Anybody here put a plow on one of those japanese mini trucks? I've bought a second one now and want to put a plow on for doing sidewalks. The plow must be fully adjustable from the cab and must stand up to real usage........This particular truck makes 40 stops on its route every snowfall. 

Any other general comments about the mini trucks is welcome.


----------



## linycctitan

Started out in 1993 with an '88 Nissan p/u with a 6'6" Meyer. With the right tires and ballast, she plowed very well. Is this what you are refering to, or are you talking about those little, tiny jap utility trucks?


----------



## Gr8WhiteNorth

The tiny, tiny ones. I'm trying to locate a plow kit for one of them.


----------



## mercer_me

You might beable to get one of those 6' Boss plows that they put on the Polaris Ranger utility vehicle.


----------



## blowerman

I have a cushman "white truck" and wouldn't waste the time putting a plow on it. They work great in the summer, but park it in winter.


----------



## Gr8WhiteNorth

I need to outfit this little truck for sidewalks and maybe city driveways. Its the fastest clearing method I can think of that is street legal in canada. I've tried trailering bobcats, two speed skidsteers, snowblowers, sweepers.


----------



## Duncan90si

All these sites sell plows for them. Not certain if they all are power angle though.

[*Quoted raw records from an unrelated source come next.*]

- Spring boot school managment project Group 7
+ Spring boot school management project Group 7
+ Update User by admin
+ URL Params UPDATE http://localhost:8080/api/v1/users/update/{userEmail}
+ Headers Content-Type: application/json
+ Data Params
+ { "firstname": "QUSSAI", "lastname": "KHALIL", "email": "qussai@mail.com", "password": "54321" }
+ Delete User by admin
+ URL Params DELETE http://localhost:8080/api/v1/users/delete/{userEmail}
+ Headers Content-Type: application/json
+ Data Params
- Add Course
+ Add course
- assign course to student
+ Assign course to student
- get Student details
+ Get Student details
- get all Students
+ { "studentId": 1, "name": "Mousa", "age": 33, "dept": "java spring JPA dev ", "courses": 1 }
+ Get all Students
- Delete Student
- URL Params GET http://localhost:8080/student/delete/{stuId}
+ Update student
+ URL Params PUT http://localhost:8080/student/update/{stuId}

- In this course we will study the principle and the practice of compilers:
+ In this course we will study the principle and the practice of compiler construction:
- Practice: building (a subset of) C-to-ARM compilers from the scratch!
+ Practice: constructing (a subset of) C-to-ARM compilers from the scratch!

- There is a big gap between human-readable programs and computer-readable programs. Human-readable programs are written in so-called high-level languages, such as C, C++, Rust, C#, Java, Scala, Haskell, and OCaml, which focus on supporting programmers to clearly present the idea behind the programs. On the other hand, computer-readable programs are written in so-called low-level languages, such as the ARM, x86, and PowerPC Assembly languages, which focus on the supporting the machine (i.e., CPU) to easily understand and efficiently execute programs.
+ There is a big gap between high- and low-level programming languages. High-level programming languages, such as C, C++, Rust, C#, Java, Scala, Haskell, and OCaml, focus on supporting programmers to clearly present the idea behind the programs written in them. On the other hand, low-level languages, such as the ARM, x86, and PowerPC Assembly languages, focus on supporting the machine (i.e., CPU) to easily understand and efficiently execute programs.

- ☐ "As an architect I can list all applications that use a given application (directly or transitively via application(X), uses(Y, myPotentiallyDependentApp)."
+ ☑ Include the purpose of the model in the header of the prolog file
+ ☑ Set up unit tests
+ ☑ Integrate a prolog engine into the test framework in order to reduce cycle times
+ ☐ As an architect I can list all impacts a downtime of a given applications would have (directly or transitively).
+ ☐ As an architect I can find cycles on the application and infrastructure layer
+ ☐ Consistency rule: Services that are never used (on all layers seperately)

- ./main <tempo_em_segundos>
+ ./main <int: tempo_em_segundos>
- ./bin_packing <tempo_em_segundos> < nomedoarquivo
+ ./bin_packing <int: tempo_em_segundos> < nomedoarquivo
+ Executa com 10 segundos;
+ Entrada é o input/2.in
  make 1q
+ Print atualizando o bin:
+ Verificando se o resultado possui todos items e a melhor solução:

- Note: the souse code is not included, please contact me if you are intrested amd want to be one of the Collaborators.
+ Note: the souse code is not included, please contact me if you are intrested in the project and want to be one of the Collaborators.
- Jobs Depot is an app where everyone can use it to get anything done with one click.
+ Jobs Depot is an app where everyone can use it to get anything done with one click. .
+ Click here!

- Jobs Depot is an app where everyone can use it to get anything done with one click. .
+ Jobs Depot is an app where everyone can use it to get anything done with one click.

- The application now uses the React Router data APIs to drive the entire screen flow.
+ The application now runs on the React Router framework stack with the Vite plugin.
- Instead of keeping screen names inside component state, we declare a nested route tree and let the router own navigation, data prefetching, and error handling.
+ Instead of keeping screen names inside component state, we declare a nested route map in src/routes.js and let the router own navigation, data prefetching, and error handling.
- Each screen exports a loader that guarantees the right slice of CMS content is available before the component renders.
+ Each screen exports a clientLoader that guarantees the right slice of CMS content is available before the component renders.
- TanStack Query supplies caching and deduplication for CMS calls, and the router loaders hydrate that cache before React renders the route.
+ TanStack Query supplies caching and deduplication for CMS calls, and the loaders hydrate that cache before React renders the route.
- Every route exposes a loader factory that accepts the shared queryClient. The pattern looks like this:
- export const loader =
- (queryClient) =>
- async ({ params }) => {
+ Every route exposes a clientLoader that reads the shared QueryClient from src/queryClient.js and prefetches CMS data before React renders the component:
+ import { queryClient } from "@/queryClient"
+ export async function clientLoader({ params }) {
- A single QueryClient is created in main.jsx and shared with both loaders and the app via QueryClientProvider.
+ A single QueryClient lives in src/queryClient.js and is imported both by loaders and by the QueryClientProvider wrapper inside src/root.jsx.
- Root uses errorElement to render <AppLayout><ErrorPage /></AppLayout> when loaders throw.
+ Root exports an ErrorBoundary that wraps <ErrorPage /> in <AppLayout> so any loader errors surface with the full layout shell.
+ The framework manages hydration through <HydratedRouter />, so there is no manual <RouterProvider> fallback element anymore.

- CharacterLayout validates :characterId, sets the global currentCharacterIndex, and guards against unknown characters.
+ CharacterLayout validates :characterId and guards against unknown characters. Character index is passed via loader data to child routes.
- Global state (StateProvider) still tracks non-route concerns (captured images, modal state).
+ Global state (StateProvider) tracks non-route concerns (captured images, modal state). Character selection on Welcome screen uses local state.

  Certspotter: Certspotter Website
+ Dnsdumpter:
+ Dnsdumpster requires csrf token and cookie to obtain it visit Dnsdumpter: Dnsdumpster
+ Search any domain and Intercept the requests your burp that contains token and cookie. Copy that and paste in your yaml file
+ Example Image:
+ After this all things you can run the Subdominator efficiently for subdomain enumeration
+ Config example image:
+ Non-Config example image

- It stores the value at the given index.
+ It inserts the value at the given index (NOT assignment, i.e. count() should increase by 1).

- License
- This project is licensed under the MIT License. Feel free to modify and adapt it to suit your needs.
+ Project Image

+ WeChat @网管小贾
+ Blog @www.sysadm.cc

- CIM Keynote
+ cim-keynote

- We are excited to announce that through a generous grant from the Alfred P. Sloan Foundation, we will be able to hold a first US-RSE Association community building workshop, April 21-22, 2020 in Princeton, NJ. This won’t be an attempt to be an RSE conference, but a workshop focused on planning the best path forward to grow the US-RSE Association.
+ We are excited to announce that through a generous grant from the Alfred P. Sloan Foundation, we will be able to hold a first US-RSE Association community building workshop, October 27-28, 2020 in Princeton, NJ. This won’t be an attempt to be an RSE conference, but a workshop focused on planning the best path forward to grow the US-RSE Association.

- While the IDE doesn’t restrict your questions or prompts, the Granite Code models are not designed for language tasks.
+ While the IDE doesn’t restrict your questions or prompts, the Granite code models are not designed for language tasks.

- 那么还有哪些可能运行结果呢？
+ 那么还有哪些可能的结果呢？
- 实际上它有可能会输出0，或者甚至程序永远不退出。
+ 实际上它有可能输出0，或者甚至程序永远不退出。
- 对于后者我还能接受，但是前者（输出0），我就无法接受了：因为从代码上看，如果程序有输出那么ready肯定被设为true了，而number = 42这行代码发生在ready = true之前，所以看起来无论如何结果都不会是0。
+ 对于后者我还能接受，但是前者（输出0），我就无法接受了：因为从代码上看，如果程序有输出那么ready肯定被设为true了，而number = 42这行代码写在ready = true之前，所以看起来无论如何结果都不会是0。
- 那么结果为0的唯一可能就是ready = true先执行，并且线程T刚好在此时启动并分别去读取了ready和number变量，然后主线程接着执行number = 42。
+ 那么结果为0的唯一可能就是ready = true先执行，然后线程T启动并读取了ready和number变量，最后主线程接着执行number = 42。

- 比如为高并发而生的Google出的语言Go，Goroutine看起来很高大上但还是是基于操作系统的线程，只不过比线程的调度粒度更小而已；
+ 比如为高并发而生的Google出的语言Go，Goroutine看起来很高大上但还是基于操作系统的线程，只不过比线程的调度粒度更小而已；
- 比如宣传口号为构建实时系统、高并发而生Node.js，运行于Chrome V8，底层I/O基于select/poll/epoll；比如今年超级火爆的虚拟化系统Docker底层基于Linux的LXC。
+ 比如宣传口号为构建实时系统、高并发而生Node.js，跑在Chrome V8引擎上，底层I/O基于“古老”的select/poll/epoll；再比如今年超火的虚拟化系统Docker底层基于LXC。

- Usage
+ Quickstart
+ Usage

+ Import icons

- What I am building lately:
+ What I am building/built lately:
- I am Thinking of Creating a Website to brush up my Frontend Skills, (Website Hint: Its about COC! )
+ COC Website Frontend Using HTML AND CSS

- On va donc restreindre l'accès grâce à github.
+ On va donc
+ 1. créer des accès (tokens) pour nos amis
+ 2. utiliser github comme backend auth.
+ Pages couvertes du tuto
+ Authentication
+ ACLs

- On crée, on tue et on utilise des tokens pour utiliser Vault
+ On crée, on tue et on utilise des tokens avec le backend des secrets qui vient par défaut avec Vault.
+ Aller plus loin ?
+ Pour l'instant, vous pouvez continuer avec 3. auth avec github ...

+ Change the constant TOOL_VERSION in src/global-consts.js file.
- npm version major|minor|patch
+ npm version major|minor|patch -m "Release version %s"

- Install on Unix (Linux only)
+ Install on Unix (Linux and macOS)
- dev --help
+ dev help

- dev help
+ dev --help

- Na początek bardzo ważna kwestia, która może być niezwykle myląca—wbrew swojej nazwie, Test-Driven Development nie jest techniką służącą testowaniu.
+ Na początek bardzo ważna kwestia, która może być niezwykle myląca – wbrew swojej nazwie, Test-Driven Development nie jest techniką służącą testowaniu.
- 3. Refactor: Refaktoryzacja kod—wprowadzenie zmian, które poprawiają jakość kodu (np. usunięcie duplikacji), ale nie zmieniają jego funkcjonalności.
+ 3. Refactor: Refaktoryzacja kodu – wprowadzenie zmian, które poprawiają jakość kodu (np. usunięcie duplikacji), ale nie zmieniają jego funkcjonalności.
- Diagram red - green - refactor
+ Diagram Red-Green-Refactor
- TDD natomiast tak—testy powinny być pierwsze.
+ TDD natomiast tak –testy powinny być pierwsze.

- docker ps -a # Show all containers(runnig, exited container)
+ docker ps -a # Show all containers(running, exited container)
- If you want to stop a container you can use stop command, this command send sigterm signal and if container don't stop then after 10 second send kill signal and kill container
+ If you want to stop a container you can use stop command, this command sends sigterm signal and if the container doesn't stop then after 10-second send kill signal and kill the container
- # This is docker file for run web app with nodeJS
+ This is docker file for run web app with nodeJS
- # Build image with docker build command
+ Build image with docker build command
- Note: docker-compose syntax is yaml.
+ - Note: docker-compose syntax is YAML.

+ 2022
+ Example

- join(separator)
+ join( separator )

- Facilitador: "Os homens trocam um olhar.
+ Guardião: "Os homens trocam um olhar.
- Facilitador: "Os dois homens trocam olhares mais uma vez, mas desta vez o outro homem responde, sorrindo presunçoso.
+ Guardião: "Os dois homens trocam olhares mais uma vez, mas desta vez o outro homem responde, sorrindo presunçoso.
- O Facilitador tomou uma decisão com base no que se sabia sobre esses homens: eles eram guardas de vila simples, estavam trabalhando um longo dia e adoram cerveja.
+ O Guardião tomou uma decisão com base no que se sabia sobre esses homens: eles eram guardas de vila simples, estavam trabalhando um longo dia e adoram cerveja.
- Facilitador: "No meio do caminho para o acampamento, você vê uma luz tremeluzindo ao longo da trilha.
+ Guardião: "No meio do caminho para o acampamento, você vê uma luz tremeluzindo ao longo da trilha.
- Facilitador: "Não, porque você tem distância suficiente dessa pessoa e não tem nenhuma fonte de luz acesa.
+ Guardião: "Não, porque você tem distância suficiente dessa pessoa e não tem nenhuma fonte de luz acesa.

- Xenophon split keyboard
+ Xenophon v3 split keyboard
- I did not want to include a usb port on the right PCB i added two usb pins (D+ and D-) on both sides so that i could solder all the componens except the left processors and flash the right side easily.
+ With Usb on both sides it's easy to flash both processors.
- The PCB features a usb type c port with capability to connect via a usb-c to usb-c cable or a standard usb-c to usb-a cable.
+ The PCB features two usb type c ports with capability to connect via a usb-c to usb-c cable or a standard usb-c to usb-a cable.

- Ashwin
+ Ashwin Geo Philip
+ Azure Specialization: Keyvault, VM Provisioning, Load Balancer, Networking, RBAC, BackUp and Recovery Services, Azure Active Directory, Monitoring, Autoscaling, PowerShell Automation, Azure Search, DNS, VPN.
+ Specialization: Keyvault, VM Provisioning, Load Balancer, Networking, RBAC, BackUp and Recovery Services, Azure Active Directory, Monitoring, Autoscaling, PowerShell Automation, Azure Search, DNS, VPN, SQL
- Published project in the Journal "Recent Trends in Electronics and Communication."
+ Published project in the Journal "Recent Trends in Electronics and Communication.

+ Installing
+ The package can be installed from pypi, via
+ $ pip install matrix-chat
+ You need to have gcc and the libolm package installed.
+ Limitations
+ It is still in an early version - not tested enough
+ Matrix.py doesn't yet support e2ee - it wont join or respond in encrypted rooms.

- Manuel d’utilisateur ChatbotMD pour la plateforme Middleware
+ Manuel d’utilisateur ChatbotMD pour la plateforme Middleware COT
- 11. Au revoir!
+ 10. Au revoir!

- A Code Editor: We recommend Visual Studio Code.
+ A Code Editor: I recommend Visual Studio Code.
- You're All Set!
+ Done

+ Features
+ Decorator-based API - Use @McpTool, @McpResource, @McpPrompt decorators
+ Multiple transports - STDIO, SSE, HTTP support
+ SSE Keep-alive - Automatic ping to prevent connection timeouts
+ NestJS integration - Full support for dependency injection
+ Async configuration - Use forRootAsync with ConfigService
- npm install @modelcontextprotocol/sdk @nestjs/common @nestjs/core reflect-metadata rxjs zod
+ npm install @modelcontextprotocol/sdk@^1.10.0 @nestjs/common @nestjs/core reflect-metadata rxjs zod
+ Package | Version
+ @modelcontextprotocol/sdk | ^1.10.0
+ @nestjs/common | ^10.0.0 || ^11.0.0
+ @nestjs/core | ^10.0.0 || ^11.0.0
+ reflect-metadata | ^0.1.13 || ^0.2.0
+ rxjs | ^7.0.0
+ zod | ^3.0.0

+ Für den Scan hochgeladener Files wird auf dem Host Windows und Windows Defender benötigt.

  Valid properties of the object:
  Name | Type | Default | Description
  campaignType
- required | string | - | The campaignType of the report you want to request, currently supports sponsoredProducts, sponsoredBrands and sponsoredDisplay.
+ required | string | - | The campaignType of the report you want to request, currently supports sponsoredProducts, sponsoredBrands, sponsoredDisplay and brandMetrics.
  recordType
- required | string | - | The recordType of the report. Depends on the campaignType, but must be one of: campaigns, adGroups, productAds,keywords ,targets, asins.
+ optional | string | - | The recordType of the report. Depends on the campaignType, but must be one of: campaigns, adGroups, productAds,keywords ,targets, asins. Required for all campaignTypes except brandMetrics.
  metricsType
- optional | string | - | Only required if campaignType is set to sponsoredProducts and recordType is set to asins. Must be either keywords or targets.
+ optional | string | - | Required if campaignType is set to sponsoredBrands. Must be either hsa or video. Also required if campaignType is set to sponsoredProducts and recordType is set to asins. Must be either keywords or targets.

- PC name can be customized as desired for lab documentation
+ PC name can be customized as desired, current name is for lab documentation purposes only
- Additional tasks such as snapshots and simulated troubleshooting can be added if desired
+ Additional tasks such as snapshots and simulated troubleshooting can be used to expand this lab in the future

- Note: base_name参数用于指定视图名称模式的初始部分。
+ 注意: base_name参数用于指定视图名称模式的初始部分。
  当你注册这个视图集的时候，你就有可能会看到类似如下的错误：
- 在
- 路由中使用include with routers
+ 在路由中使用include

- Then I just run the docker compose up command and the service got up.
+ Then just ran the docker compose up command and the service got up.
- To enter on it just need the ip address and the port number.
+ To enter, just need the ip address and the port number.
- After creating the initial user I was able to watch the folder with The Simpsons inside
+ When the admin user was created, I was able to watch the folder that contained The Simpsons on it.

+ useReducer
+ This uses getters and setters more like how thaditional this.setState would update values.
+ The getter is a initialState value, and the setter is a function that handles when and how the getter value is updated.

http://www.americasminitruckcenter.com/japanese-mini-truck-snow-plow/

http://www.buckeyeminitrucks.com/Black Line Snow Plows for Japanese Mini Trucks.htm

http://www.usedjapaneseminitrucks.com/mini_truck_accessories_form.html


----------



## Norway-importer

... as I said earlier before my post was removed - I have made mountingkits for all the Japanese minitrucks for Meyer since the early 90`s, and they are in the international specbook. You might not get them over there as Meyer doesn`t really follow up on the European deal these days. The kits are available for the Nissan Frontier from 99 - up, the Toyota HiLux 4x4 from 88 to 2005, Mazda from 1994 and up till this years model. If you want I got all the numbers and can send you the speclist if you don`t have access to the Meyer web - extranet site. 
Don`t hesitate to contact me if you need help with those - I know them all ;-)

Odd Arild Hoel
Offroader and plower.... for years


----------



## Danimal

I think the Japanese K-trucks are an awesome option for mounting a plow on. There was a small dealer here in Wisconsin (Badgerland, I believe) that brought one out to demo at a local hunt club I frequent and it was pretty darn cool. When you compare the bang for the buck in the K-trucks, its hard to go wrong to be able to sit in a heated cab for $5K-$6K IMHO. I do know that the Blackline plows are pretty pricey but my uncle has a mitsubishi mini truck with a manual angle blackline plow and he loves it.


----------



## Badgerland WI

Thanks Danimal.

The Blackline plows are all power-up/power-down via an actuator (with a max down-force of 500lbs). There are two types of Power angles available...light-duty and heavy-duty (they bill it as commercial duty).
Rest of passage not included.